PCM Data format with fmod - difference on multiple paltforms - audio

I am writing a Unity3D plugin that reads data from an MP3 file, feeds the PCM data to Unity so that it can play it inside the engine. On iOS, I use the AVAssetReaderAudioMixOutput class to decode and read the data, and on Android/Windows, I use FMOD.
I have set up a program on both Windows and iOS which uses FMOD to play back the music, just like Unity3D does.
I am having trouble getting the same results on both iOS and windows, and I cant seem to find the difference in audio output settings/format that would cause the difference.
So first, these are the settings that I set for my output audio stream, which are the same settings as Unity3D uses:
FMOD_CREATESOUNDEXINFO exinfo2;
memset(&exinfo2, 0, sizeof(FMOD_CREATESOUNDEXINFO));
exinfo2.cbsize = sizeof(FMOD_CREATESOUNDEXINFO);
exinfo2.decodebuffersize = 44100;
exinfo2.length = 44100 * 1 * sizeof(float) * 100;
exinfo2.numchannels = 1;
exinfo2.defaultfrequency = 44100;
exinfo2.format = FMOD_SOUND_FORMAT_PCMFLOAT;
exinfo2.pcmreadcallback = pcmreadcallback;
result = system_->createStream("./1.mp3", FMOD_LOOP_NORMAL | FMOD_SOFTWARE | FMOD_OPENUSER | FMOD_CREATESTREAM, &exinfo2, &sound2_);
ERRCHECK(result);
result = system_->playSound(FMOD_CHANNEL_FREE,sound2_,false,0);
Basically, 1 channel, 32-bit floating point PCM data.

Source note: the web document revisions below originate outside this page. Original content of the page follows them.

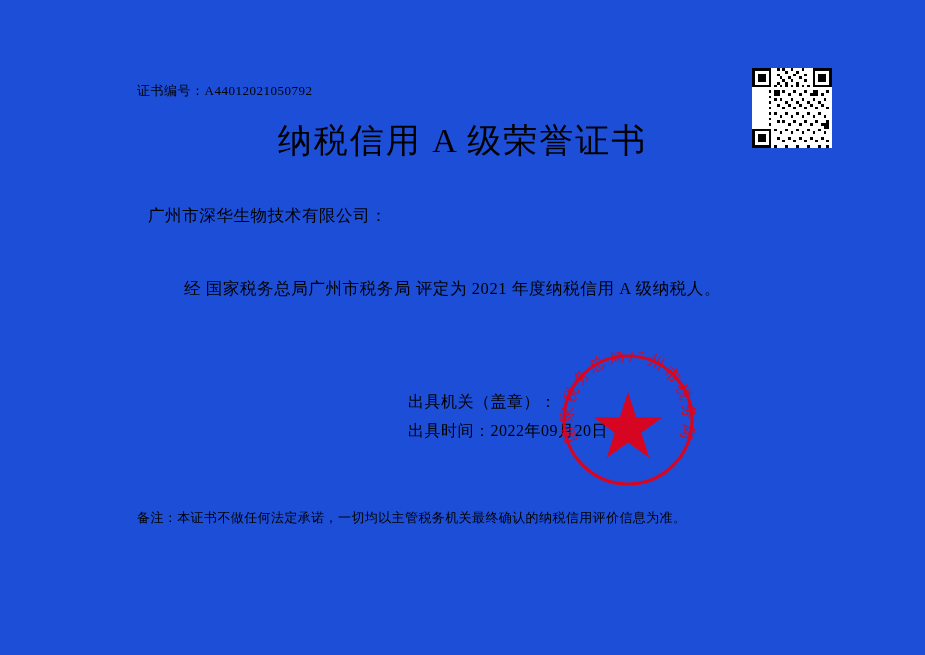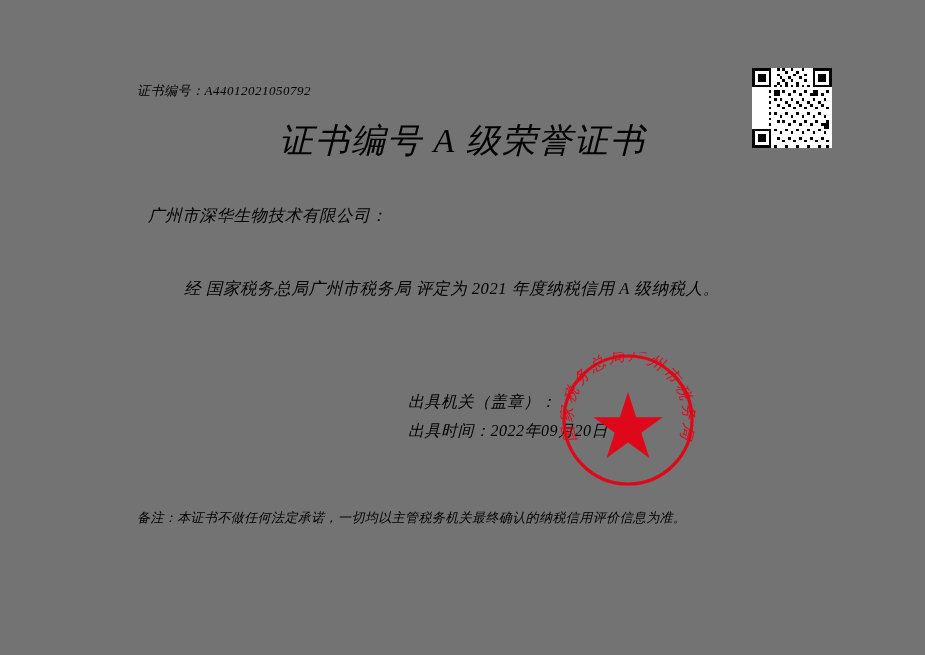--- a/index.html
+++ b/index.html
@@ -15,22 +15,21 @@
     color: #000000;
     overflow: hidden;
   }
 
   .certificate {
     position: absolute;
     left: 0;
     top: 0;
     width: 925px;
     height: 655px;
-    background: #737373;
-    font-style: italic;
+    background: #1d4ed8;
   }
 
   
   .cert-no {
     position: absolute;
     left: 137px;
     top: 82px;
     font-size: 13px;
     letter-spacing: 0.5px;
     white-space: nowrap;
@@ -258,21 +257,21 @@
         <rect x="16" y="28" width="1" height="1"></rect>
           <rect x="20" y="28" width="1" height="1"></rect>
         <rect x="24" y="28" width="1" height="1"></rect>
           <rect x="27" y="28" width="1" height="1"></rect>
         <rect x="22" y="8" width="2" height="2"></rect>
           <rect x="26" y="20" width="2" height="2"></rect>
       </g>
     </svg>
   </div>
 
-  <div class="title">证书编号 A 级荣誉证书</div>
+  <div class="title">纳税信用 A 级荣誉证书</div>
 
   <div class="recipient">广州市深华生物技术有限公司：</div>
 
   <div class="body-text">经 国家税务总局广州市税务局 评定为 2021 年度纳税信用 A 级纳税人。</div>
 
   <div class="issuer-org">出具机关（盖章）：</div>
 
   <div class="issuer-date">出具时间：2022年09月20日</div>
 
   <div class="seal">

This is set on both the iOS and windows playback programs.
Now, on iOS, I set the AVAssetReaderAudioMixOutput audio settings like this:
NSDictionary *audioSetting = [NSDictionary dictionaryWithObjectsAndKeys:
[NSNumber numberWithFloat:44100.0],AVSampleRateKey,
[NSNumber numberWithInt:1],AVNumberOfChannelsKey, //how many channels has original?
[NSNumber numberWithInt:32],AVLinearPCMBitDepthKey, //was 16
[NSNumber numberWithInt:kAudioFormatLinearPCM], AVFormatIDKey,
[NSNumber numberWithBool:YES], AVLinearPCMIsFloatKey, //was NO
[NSNumber numberWithBool:0], AVLinearPCMIsBigEndianKey,
[NSNumber numberWithBool:NO], AVLinearPCMIsNonInterleaved,
[NSData data], AVChannelLayoutKey, nil];
I set the PCMIsFloatKey to 1 so that the PCM data is a floating point, I set the bit-depth to 32, 1 channel, so that everything matches the FMOD output settings.
I read the data and write it into a circular buffer:
float* convertedBuffer = (float * ) audioBufferList.mBuffers[0].mData;
//We don't need the audioconverter on iOS
//Fill up the circular buffer
for(int i = 0; i < numSamples; i++)
{
circularAudioBuffer_[bufferWritePosition_] = convertedBuffer[i];
bufferWritePosition_++;
if(bufferWritePosition_ >= circularBufferSize_)
bufferWritePosition_ = 0;
}
Then read the data from the buffer and write it into the audio stream in the pcmreadcallback:
float *writeBuffer = (float *)data;
for(int i = 0; i < dataLength; i++)
{
sampleBuffer[i] = circularAudioBuffer_[bufferReadPosition_];
bufferReadPosition_++;
if(bufferReadPosition_ >= circularBufferSize_)
bufferReadPosition_ = 0;
}
With this, the audio plays perfectly, and the range of values inside the circular buffer is 0.0-1.0f
Now, on windows, I initialize the sound from which I read the data like this:
exinfo.cbsize = sizeof(FMOD_CREATESOUNDEXINFO);
exinfo.decodebuffersize = 44100;
exinfo.numchannels = 1;
exinfo.defaultfrequency = 44100;
exinfo.format = FMOD_SOUND_FORMAT_PCMFLOAT;
Setting the same parameters: 1channel, 32bit floating point. I read the data and write the data in the buffer:
FMOD_RESULT result = sound_->readData(rawBuffer, N4, &bytesRead);
float* floatBuffer = (float*) rawBuffer;
for(int j = 0; j < N; j++)
{
circularAudioBuffer_[bufferWritePosition_++] = floatBuffer[j];
if(bufferWritePosition_ >= circularBufferSize_)
bufferWritePosition_ = 0;
}
Now, when I read the data, I get very high or very low floating-point values (about 1e34 or -1e33). In the test program, I can't hear anything in the output.
I can switch the input and output sound format to PCM32 and it plays fine in the test program, but can`t be read properly in Unity3D (it screeches a lot, but I can make out the song).
Can anyone help me figure this out and make it works properly using the PCMFLOAT format? thanks!
TL;DR: I can't read data from FMOD sound with PCMFLOAT format!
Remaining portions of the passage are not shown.